- _EXERCISE_
From the data, copy out every line in which the word "viewBox" appears.

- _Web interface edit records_
↓
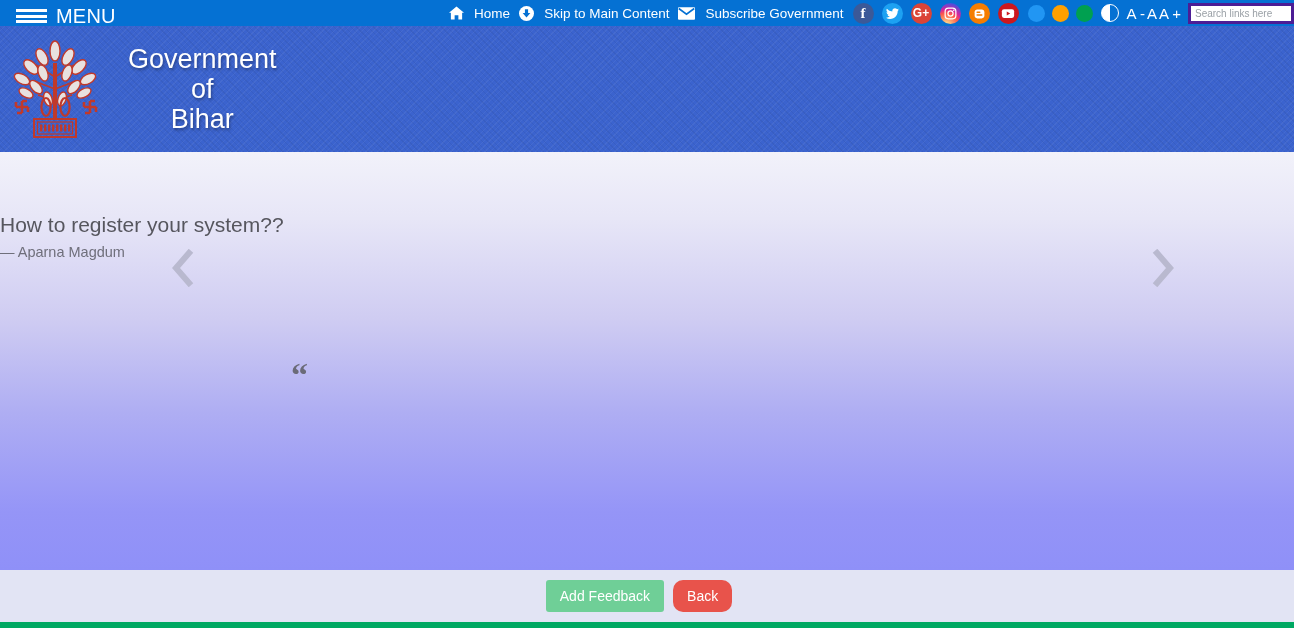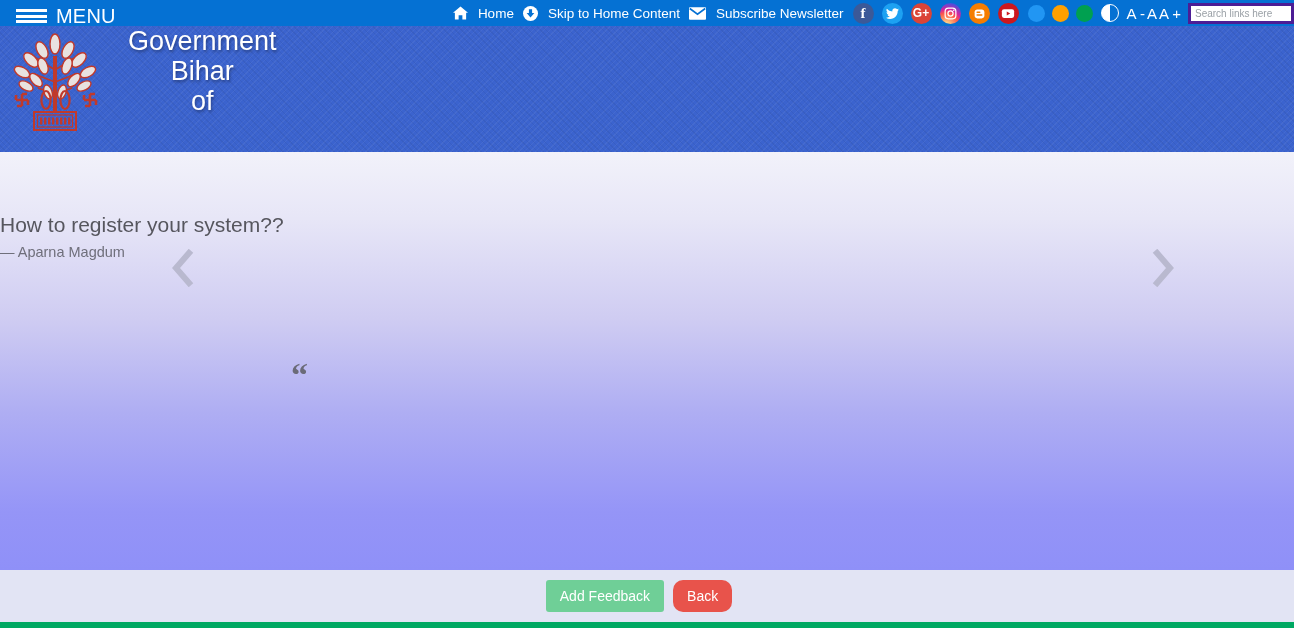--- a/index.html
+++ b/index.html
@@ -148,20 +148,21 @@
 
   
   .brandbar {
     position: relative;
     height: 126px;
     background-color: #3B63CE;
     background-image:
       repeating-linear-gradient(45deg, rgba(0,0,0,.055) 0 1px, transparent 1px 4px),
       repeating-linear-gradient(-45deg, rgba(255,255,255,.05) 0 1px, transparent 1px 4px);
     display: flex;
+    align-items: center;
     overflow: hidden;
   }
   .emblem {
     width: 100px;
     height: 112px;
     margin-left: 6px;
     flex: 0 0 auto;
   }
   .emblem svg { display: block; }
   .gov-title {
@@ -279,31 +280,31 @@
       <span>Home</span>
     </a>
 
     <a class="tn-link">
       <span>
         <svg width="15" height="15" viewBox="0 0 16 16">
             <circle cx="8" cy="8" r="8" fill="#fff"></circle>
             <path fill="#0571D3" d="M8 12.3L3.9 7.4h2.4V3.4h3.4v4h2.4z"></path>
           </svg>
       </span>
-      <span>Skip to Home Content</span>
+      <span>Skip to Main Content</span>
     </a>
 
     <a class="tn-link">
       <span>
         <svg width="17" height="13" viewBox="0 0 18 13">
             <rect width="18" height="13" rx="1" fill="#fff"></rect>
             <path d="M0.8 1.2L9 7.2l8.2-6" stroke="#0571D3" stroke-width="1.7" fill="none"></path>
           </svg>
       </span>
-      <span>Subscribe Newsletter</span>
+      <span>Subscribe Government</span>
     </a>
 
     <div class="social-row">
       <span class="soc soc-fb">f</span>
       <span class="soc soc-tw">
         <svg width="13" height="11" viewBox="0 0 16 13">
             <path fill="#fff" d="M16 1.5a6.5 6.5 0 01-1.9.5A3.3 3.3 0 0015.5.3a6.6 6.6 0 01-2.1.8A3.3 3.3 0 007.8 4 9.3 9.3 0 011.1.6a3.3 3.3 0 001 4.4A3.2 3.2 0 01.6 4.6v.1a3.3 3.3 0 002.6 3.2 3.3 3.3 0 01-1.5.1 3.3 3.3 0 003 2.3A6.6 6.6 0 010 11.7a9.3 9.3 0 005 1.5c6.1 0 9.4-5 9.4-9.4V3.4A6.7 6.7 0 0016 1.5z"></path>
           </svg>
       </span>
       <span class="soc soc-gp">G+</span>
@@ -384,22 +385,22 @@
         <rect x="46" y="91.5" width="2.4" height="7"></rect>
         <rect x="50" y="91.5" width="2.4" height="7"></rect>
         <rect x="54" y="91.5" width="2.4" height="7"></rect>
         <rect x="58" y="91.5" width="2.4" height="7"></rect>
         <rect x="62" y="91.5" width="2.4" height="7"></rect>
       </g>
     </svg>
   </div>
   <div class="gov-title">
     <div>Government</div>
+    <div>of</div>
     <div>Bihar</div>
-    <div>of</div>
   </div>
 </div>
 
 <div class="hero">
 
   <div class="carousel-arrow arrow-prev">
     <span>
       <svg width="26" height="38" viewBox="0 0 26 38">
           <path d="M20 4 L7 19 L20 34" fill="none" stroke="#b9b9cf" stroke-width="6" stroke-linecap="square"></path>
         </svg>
↑
↓
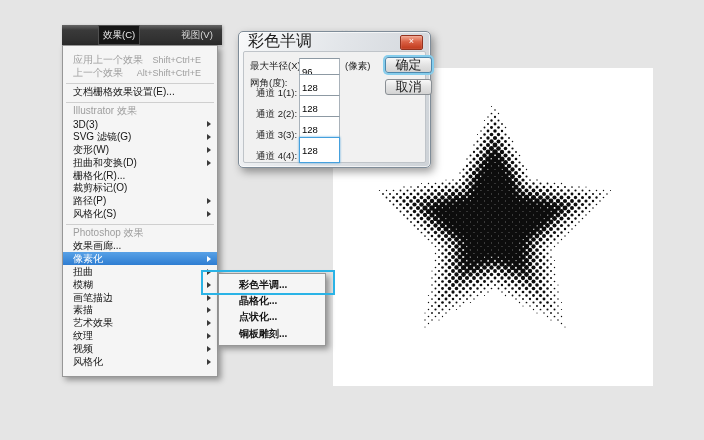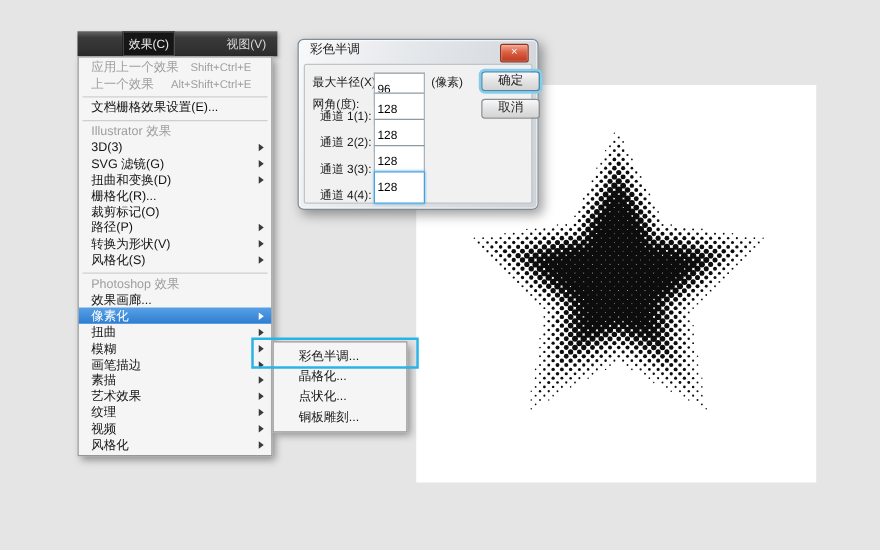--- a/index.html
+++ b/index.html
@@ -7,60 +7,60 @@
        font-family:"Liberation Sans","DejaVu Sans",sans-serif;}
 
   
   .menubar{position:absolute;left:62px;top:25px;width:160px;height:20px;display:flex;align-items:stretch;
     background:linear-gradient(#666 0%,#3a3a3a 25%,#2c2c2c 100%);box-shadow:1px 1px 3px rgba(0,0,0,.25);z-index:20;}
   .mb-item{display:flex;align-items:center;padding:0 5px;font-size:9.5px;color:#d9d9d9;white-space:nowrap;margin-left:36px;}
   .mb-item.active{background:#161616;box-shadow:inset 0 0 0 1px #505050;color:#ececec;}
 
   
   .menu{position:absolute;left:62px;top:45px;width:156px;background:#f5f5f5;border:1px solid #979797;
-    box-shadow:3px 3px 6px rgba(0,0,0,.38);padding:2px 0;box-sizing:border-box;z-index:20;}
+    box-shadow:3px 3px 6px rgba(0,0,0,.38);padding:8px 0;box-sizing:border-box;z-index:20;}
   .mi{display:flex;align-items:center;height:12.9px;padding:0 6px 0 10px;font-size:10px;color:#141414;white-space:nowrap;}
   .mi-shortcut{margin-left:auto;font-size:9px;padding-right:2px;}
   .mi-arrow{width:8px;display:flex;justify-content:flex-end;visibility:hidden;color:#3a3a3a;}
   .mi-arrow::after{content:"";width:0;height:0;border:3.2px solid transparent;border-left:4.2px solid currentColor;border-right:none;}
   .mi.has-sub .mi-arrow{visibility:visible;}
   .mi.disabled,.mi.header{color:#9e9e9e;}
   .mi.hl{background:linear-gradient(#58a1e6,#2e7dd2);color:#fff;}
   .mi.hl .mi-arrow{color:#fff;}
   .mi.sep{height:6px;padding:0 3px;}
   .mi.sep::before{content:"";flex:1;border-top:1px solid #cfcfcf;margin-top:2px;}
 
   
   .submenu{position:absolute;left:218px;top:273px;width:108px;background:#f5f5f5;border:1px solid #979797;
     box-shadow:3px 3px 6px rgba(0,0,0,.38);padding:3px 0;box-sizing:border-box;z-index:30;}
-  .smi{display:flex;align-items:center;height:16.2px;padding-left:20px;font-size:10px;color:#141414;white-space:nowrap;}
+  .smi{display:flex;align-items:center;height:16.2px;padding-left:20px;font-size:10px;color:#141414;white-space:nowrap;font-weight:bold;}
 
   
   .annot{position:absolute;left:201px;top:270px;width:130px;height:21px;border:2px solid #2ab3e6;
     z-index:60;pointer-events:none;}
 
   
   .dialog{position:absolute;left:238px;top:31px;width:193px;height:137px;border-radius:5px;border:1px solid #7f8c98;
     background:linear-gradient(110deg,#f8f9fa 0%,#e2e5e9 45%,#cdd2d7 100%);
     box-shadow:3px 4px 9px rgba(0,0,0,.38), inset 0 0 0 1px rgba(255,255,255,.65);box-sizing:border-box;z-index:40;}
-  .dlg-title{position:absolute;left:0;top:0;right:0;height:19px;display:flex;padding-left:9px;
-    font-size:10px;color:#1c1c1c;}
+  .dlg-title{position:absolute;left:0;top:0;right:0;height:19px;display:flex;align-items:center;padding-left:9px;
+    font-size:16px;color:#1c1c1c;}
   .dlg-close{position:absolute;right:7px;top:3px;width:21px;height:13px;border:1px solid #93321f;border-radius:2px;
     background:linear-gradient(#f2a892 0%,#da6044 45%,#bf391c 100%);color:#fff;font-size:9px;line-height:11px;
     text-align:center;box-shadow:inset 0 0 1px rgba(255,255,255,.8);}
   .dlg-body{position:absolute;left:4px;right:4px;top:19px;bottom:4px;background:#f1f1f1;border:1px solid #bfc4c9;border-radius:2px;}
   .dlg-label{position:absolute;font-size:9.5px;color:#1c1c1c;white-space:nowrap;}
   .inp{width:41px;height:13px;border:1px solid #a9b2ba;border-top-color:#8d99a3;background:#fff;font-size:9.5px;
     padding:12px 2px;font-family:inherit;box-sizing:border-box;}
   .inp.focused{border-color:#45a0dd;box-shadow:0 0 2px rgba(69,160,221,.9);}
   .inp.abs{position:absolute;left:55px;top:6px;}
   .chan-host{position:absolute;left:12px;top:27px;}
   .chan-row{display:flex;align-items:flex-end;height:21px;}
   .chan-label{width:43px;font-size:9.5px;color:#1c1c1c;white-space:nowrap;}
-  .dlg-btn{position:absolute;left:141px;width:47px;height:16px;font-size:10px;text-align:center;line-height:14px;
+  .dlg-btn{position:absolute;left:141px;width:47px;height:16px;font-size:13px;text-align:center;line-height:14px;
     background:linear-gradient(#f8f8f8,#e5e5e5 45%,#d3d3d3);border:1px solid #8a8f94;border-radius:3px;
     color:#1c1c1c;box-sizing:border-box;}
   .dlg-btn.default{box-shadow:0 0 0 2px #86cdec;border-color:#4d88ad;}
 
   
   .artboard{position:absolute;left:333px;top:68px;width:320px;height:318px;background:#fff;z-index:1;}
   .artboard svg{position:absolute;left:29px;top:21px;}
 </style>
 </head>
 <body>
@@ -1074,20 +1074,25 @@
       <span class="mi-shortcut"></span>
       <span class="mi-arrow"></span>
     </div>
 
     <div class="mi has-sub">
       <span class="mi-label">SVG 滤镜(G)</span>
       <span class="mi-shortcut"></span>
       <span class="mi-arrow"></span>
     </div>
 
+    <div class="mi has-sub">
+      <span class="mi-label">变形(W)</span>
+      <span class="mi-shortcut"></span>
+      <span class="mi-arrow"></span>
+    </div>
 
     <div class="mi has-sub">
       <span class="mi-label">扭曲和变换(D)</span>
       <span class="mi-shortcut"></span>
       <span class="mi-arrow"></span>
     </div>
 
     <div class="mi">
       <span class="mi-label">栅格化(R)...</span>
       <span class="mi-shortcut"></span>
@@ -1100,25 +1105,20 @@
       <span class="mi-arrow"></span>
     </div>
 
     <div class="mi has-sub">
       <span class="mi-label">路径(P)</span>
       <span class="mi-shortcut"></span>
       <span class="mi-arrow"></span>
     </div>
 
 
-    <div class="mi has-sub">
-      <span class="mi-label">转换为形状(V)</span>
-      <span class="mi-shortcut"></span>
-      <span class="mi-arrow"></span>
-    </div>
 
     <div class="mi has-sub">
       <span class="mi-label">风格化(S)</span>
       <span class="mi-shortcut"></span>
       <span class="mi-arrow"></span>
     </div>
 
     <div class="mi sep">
↑
↓
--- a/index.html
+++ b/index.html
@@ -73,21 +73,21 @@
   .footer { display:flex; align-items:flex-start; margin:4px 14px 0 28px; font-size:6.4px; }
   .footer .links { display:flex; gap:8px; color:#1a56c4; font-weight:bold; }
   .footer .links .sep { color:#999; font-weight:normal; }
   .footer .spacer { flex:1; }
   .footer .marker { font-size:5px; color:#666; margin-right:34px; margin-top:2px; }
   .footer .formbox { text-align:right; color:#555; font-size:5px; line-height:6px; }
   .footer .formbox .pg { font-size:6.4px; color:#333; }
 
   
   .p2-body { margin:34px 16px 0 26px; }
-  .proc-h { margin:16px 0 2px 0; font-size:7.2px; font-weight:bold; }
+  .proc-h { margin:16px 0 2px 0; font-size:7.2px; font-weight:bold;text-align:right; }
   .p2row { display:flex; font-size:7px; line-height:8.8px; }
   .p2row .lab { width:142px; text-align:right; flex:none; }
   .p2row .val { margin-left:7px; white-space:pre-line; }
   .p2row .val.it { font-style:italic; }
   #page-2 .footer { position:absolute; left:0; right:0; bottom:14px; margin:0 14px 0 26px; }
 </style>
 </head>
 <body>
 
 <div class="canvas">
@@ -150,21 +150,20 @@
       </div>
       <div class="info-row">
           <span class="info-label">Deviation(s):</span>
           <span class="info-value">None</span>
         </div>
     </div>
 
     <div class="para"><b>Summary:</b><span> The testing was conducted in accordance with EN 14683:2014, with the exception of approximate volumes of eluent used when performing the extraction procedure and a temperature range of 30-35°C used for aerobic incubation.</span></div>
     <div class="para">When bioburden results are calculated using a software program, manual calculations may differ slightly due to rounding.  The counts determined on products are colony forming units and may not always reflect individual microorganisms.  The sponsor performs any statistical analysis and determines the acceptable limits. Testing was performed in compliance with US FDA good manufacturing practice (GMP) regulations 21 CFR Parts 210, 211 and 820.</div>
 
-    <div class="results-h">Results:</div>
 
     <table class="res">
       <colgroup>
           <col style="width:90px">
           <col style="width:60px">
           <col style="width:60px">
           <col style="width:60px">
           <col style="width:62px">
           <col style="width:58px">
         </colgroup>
↑
- _RESPONSE_
         <svg width="15" height="15" viewBox="0 0 16 16">
         <svg width="17" height="13" viewBox="0 0 18 13">
         <svg width="13" height="11" viewBox="0 0 16 13">
       <svg width="26" height="38" viewBox="0 0 26 38">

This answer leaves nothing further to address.